Shantha Kottegoda has served the Sri Lankan Army for 35 years throughout the island. He has been involved in both the 1971 and 1987–89 JVP Insurrection as well as the Sri Lankan Civil War, participating in major operations against the LTTE in the north and east of the country. Kottegoda has held numerous positions in the army; among them he was chief of staff, colonel of the regiment of the Sri Lanka Light Infantry, general officer commanding 55 Division, 51 Division, 21 Division and served as director of military intelligence.

==Early life and education==
Kottegoda was born to S. H. P. Kottegoda and Sheela Kottegoda on 6 November 1949, in Kottegoda, Matara, in the Southern Province of Sri Lanka. He was the second in his family, Deepthi Weerasuriya is his elder sister. Kottegoda started his schooling at St. Aloysius' College, Galle and then moving to S. Thomas' College, Mount Lavinia. He was active in many sports including cricket, athletics, hockey, rifle shooting, swimming, water polo and others, in which he excelled. He had become a cadet and by 1964 was Lance Sergeant of the junior Cadet Platoon, receiving the junior Cadet Prize for special merit that year. By 1969 he was promoted to the rank of Company Quarter Master Sergeant as well as being appointed a School Prefect, and Head Prefect of Buck House. It was this commitment to sport and discipline that prepared him for his career in the military.

==Military career==
Kottegoda enlisted into the Sri Lankan Army in February 1970, upon his completion of his officer cadet training at the Sri Lanka Military Academy, Diyatalawa, then called the Army Training Centre. He was commissioned a second lieutenant of the 1st Battalion of the Ceylon Light Infantry in June 1971 during the 1971 JVP Insurrection. One of his reasons for joining the Army was so that he could continue to play sports. Quoted as saying "Taking part in sports, I gained confidence, improved my leadership qualities and I was fit both physically and mentally. It helped me to take decisions quickly and promptly." He also said the training he gained from playing sport taught him of fair play, justice and discipline.

In 1973, he was promoted to lieutenant and attended the Young Officers Course in India. He was promoted to captain in 1976 and attended the
Battalion Support Weapon Officers Course in India (1979).

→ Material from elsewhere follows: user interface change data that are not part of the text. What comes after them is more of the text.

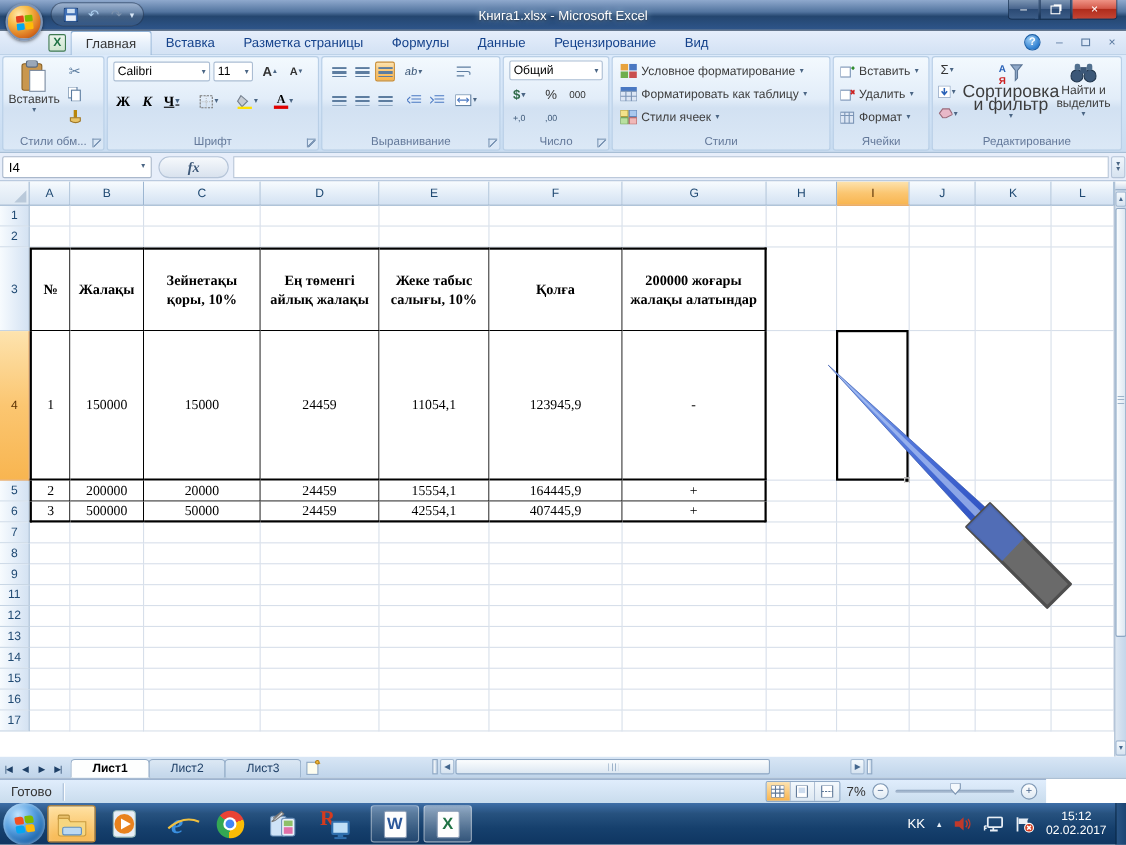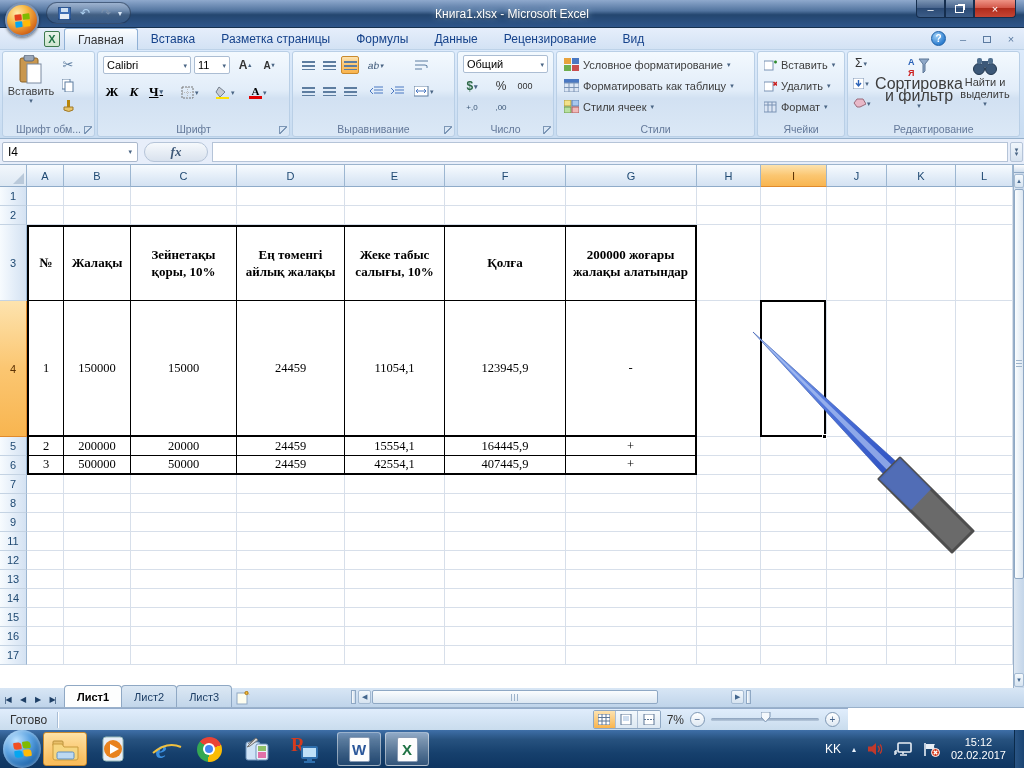--- a/index.html
+++ b/index.html
@@ -83,33 +83,33 @@
 
 #vscroll{position:absolute;right:0;top:0;width:11px;height:523px;background:linear-gradient(90deg,#dde7f2,#c3d5e9);border-left:1px solid #9ab1ca}
 #vsplit{position:absolute;left:0;top:0;width:10px;height:8px;background:linear-gradient(#fdfefe,#cfdded);border-bottom:1px solid #8fa8c4}
 .varr{position:absolute;left:0;width:10px;height:14px;display:flex;align-items:center;justify-content:center;font-size:7px;color:#44678e;
  background:linear-gradient(#f4f9fd,#d6e3f0);border:1px solid #a4bad2;border-radius:2px}
 #vthumb{position:absolute;left:0;top:24px;width:10px;height:390px;background:linear-gradient(90deg,#fbfdfe,#dce7f2);border:1px solid #8fa8c4;border-radius:2px}
 #vgrip{position:absolute;left:1px;top:170px;width:6px;height:8px;background:repeating-linear-gradient(#9db3ca 0 1px,transparent 1px 3px)}
 
 #sheetbar{position:absolute;left:0;top:688px;width:1024px;height:20px;background:linear-gradient(#d8e6f5,#bfd4ea);border-bottom:1px solid #9ab1ca;display:flex;align-items:flex-end}
 .nav{width:15px;height:16px;display:flex;align-items:center;justify-content:center;font-size:8px;color:#1e3f66;letter-spacing:-1px}
-.stab{height:22px;padding:0 12px;display:flex;align-items:center;font-size:11px;color:#1e3f66;
+.stab{height:17px;padding:0 19px;display:flex;align-items:center;font-size:11px;color:#1e3f66;
  background:linear-gradient(#dce8f4,#c2d6ea);border:1px solid #8fa8c4;border-bottom:none;border-radius:4px 4px 0 0;margin-right:-1px}
 .stab.active{background:#fdfefe;font-weight:bold;color:#000;position:relative;z-index:2}
 #newsheet{width:22px;height:18px;display:flex;align-items:center;justify-content:center}
 #hscroll{display:flex;align-items:center;height:20px;margin-left:96px}
 .hsplit{width:5px;height:14px;background:linear-gradient(90deg,#fdfefe,#c9d9ea);border:1px solid #8fa8c4;margin:0 2px}
 .harr{width:13px;height:14px;display:flex;align-items:center;justify-content:center;font-size:7px;color:#44678e;
  background:linear-gradient(#f4f9fd,#d6e3f0);border:1px solid #a4bad2;border-radius:2px}
 #hthumb{width:286px;height:14px;background:linear-gradient(#fbfdfe,#dce7f2);border:1px solid #8fa8c4;border-radius:2px;margin:0 1px;display:flex;align-items:center;justify-content:center}
 #hgrip{width:9px;height:7px;background:repeating-linear-gradient(90deg,#9db3ca 0 1px,transparent 1px 3px)}
 #htrack{width:72px;height:14px}
 
-#statusbar{position:absolute;left:0;top:708px;width:848px;height:22px;background:linear-gradient(#e0edfc,#c9dced);border-top:1px solid #94accb;display:flex;align-items:center;font-size:12px;color:#333}
+#statusbar{position:absolute;left:0;top:708px;width:951px;height:22px;background:linear-gradient(#e0edfc,#c9dced);border-top:1px solid #94accb;display:flex;align-items:center;font-size:12px;color:#333}
 #statustext{padding:0 10px}
 .sdiv{width:1px;height:16px;background:#a9bed6;box-shadow:1px 0 0 #fff}
 #sbright{margin-left:auto;display:flex;align-items:center;gap:6px;padding-right:8px}
 #viewbtns{display:flex;border:1px solid #8fa8c4;border-radius:2px;overflow:hidden}
 .vbtn{width:22px;height:17px;display:flex;align-items:center;justify-content:center;background:linear-gradient(#f4f9fd,#dde8f2);border-right:1px solid #aebfd4}
 .vbtn.sel{background:linear-gradient(#fde3b0,#f9b44d)}
 .zbtn{width:15px;height:15px;border-radius:50%;border:1px solid #7f98b4;background:linear-gradient(#fff,#dfe9f3);
  display:flex;align-items:center;justify-content:center;font-size:10px;color:#45628a;line-height:1}
 #ztrack{width:108px;height:3px;background:linear-gradient(#8ca2bd,#b8c9dc);border-radius:2px;position:relative}
 #zmark{position:absolute;left:50px;top:-6px}
@@ -213,21 +213,21 @@
           </svg>
         </span>
       <span class="sbtn" style="position:absolute;left:56px;top:45px">
           <svg width="13" height="13">
             <rect x="5" y="0" width="3" height="7" fill="#b8860b"></rect>
             <path d="M2 7 h9 v3 q-4 3 -9 0 z" fill="#e8c468" stroke="#a07828"></path>
           </svg>
         </span>
     </div>
     <div class="glabel">
-        <span>Шрифт обм...</span>
+        <span>Стили обм...</span>
         <span class="dlg"></span>
       </div>
   </div>
 
   <div class="grp" style="left:97px;width:193px">
     <div class="gbody">
       <div class="combo" style="position:absolute;left:5px;top:4px;width:88px">
           <span>Calibri</span>
           <span class="caret">▾</span>
         </div>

Having been promoted to major in 1980 he attended the Junior Command Course (1980) as well as the CRW Course (1983) in India. During this time he had served as a company commander, adjutant of the 1st Sri Lanka Light Infantry, a staff officer, before becoming the commanding officer of the 4th Battalion, Sri Lanka Light Infantry.

He was promoted to colonel in 1991, to brigadier in 1993 and to major general in 1998. He held several senior appointments such as colonel general staff; coordinating officer for Kalutara and Mullaittivu districts; principal staff officer, Operational Headquarters at Ministry of Defence; deputy Director (Counter Terrorist Division), National Intelligence Bureau; deputy commandant, Kotelawala Defence Academy; brigade Commander, 11 Brigade, Ratnapura; Director Military Intelligence; Director Training; Director General, Training; inspector of infantry, Army Headquarters; colonel of the regiment Sri Lanka Light Infantry; director general, General Staff; commandant, Sri Lanka Army Volunteer Force.

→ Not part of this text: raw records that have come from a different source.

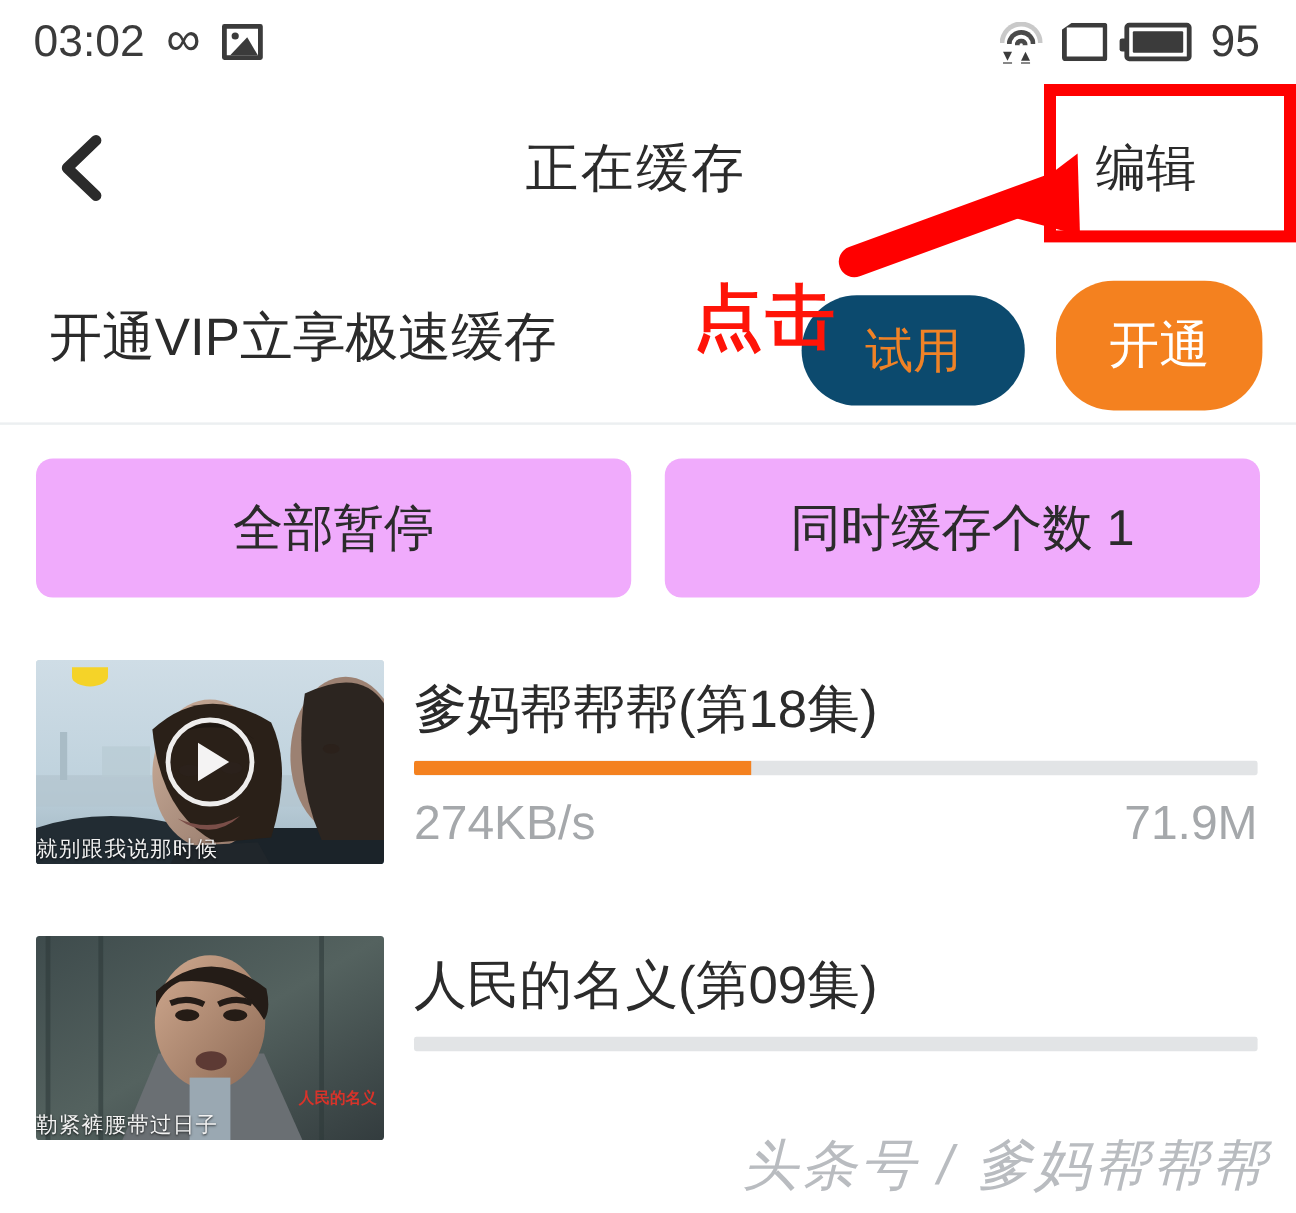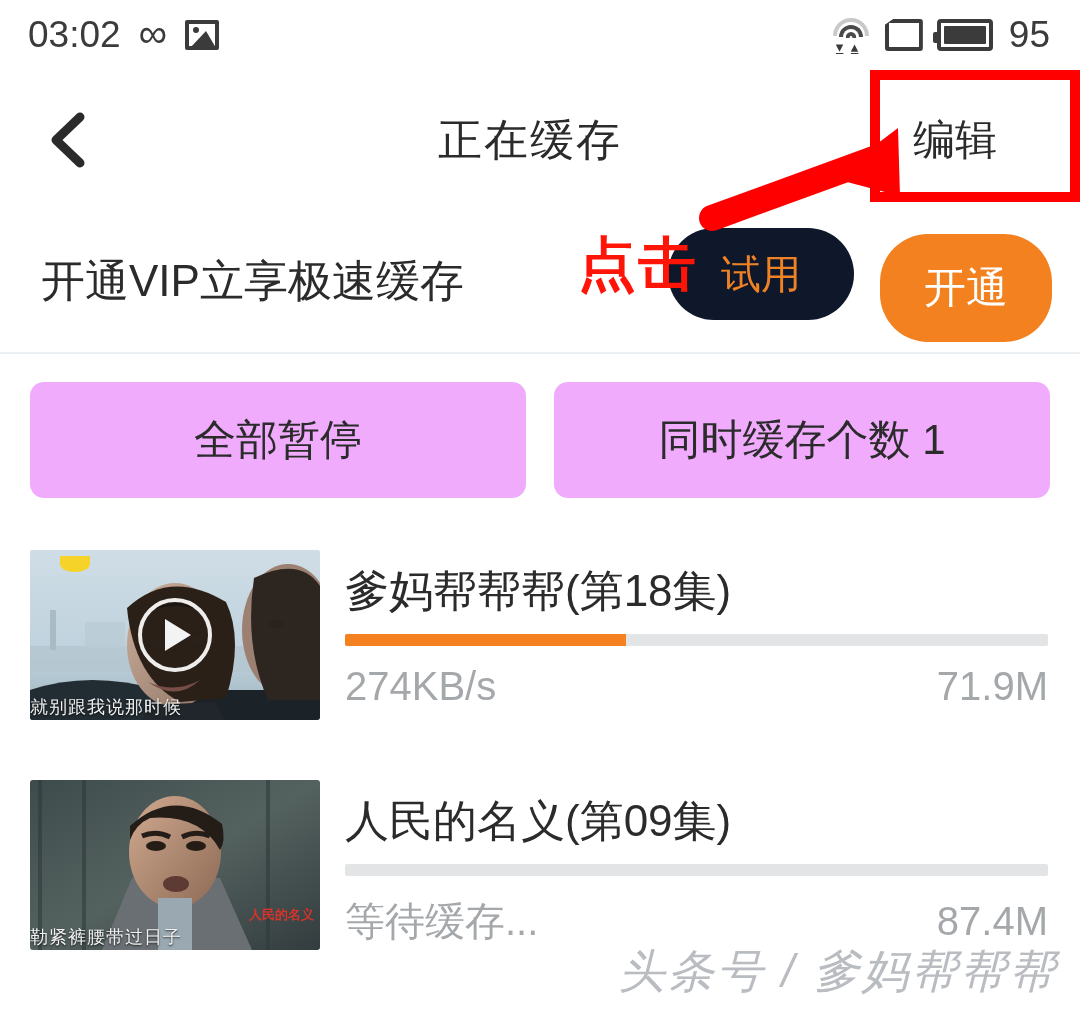--- a/index.html
+++ b/index.html
@@ -82,22 +82,22 @@
 
   
   .vip-row{
     position:absolute; left:0; top:210px; width:1080px; height:142px;
     display:flex; align-items:center;
   }
   .vip-text{
     position:absolute; left:41px; font-size:44px; color:#2b2b2b; letter-spacing:0px;
   }
   .vip-trial{
-    position:absolute; left:668px; top:18px;
-    width:186px; height:92px; border-radius:46px; background:#0f172a;
+    position:absolute; left:668px; top:36px;
+    width:186px; height:92px; border-radius:46px; background:#0c4a6e;
     display:flex; align-items:center; justify-content:center;
     font-size:40px; color:#f08226; cursor:pointer;
   }
   .vip-open{
     position:absolute; left:880px; top:24px;
     width:172px; height:108px; border-radius:48px; background:#F4811F;
     display:flex; align-items:center; justify-content:center;
     font-size:42px; color:#ffffff; cursor:pointer;
   }
   .divider{
@@ -308,24 +308,20 @@
       <ellipse cx="146" cy="104" rx="13" ry="8" fill="#5d3a34"></ellipse>
       <rect x="128" y="118" width="34" height="52" fill="#9aa8b2"></rect>
     </svg>
     <div class="thumb-sub">勒紧裤腰带过日子</div>
     <div class="thumb-logo">人民的名义</div>
   </div>
   <div class="dl-title">人民的名义(第09集)</div>
   <div class="dl-bar">
     <span style="width:0%"></span>
   </div>
-  <div class="dl-meta">
-    <span>等待缓存...</span>
-    <span>87.4M</span>
-  </div>
 </div>
 
 <div class="anno-box"></div>
 <svg class="anno-arrow" viewBox="0 0 480 160">
   <polygon points="470,28 270,28 270,58 240,58 285,100 330,58 300,58 300,56 470,56" fill="#FF0000" opacity="0"></polygon>
   <path d="M112 98 L282 36" stroke="#FF0000" stroke-width="26" stroke-linecap="round" fill="none"></path>
   <polygon points="298,8 300,76 232,58" fill="#FF0000"></polygon>
 </svg>
 <div class="anno-click">点击</div>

He graduated from the Army War College, Mhow (1990-1992) and the National Defence College, India (2000). In 1997, he attended the Pacific Area Special Operation Course in Hawaii and underwent a special training course by British Security Services (M15) on intelligence and protective security.

Commanding operational formations, he served as commander 10th Brigade Group in Kayts and Pooneryn; brigade commander of the 3rd Brigade in Batticaloa and 5th Brigade in Mannar; general officer commanding, 55 Division in Jaffna, the 51 Division in Mirusuvil and the 21 Division, Pompemadu. From 2000 to 2002, he was the Security Forces Headquarters – Wanni. In 2003 he was deputy chief of staff of the Sri Lanka Army for two months, October to November.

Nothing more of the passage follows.